Si l'on considère la béatitude du côté de son objet, en ce sens, c'est Dieu seul qui est la béatitude ; car un être est bienheureux par cela seul qu'il connaît Dieu par l'intelligence, conformément à ces paroles de S. Augustin : « Bienheureux celui qui te connaît, ignorât-il tout le reste. » Mais considérée quant à l'acte même de l'intelligence, la béatitude est quelque chose de créé dans les créatures bienheureuses. Tandis qu'en Dieu elle est quelque chose d'incréé.
Solutions
1. La béatitude, quant à son objet, consiste dans le souverain bien purement et simplement, c'est-à-dire en Dieu. La béatitude quant à l'acte, dans les créatures bienheureuses, est le souverain bien non purement et simplement mais par rapport à l'ensemble des biens auxquels la nature peut participer.

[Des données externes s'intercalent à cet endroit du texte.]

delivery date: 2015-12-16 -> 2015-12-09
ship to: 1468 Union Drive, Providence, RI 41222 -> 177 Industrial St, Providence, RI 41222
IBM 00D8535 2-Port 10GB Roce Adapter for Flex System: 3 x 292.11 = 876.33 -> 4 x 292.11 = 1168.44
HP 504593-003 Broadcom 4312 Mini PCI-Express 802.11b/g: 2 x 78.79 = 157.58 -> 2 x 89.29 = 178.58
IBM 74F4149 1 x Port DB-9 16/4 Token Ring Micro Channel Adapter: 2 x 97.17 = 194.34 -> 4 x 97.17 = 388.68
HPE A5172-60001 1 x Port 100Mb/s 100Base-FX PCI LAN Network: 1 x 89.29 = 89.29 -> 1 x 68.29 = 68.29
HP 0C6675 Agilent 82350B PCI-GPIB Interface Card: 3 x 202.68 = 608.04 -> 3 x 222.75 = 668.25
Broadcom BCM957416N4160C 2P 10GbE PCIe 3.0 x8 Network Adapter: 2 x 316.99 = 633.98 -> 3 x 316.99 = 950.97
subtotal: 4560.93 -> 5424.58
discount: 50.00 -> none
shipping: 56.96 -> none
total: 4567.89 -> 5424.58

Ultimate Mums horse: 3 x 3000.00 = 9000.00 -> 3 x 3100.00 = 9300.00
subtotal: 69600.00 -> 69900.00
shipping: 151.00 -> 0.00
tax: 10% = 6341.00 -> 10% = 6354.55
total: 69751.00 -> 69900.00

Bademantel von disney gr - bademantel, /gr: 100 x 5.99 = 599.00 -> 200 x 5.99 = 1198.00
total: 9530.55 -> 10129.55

2. Comme le remarque le Philosophe, sous le nom de fin on désigne deux choses : ce dont on jouit, et l'acte par lequel on en jouit ; ou, si l'on veut, la chose même, et l'usage qu'on en fait. Par exemple, pour l'avare, la fin c'est l'argent et l'acquisition de l'argent. Donc la fin dernière de la créature raisonnable, c'est Dieu à titre d'objet ; mais c'est la béatitude créée comme étant l'usage, ou pour mieux dire la jouissance de cet objet.
Objections
1. Il semble que la béatitude divine n'embrasse pas toutes les béatitudes. En effet, il y a de fausses béatitudes. Mais en Dieu rien ne peut être faux.
2. Pour quelques-uns, la béatitude consiste dans les choses corporelles, comme les voluptés, les richesses, etc., toutes choses étrangères à Dieu, qui est incorporel. Donc la béatitude de Dieu ne comprend pas toute béatitude.
En sens contraire, la béatitude est une perfection. Or la perfection de Dieu comprend toute perfection, ainsi qu'on l'a montré. Donc la béatitude de Dieu comprend toute béatitude.
Réponse
Tout ce qu'il y a de désirable en quelque béatitude que ce soit, vraie ou fausse, tout cela préexiste éminemment dans la béatitude divine. De la félicité contemplative, il retient la perpétuelle et infaillible contemplation de lui-même, ainsi que de tout le reste. De la félicité active, il tient le gouvernement de tout l'univers. Du bonheur terrestre, qui, au dire de Boèce, comprend les plaisirs, les richesses, la puissance, la dignité et la gloire, il a : pour plaisirs, la joie de lui-même et de tout le reste ; pour richesses, cette suffisance parfaite qu'elles promettent aux hommes ; pour puissance, la toute-puissance ; pour dignité, le gouvernement universel ; pour gloire, l'admiration de toute créature.
Solutions
1. Une béatitude est fausse selon qu'elle s'éloigne de la béatitude vraie, ce qui n'est pas le cas de Dieu. Toutefois, ce qui demeure là, si peu que ce soit, de semblable à la béatitude, préexiste tout entier dans la béatitude divine.
2. Les biens qui existent de façon corporelle dans les créatures corporelles existent en Dieu spirituellement, selon le mode qui est le sien. Que cela suffise, en ce qui concerne l'essence divine prise en son unité.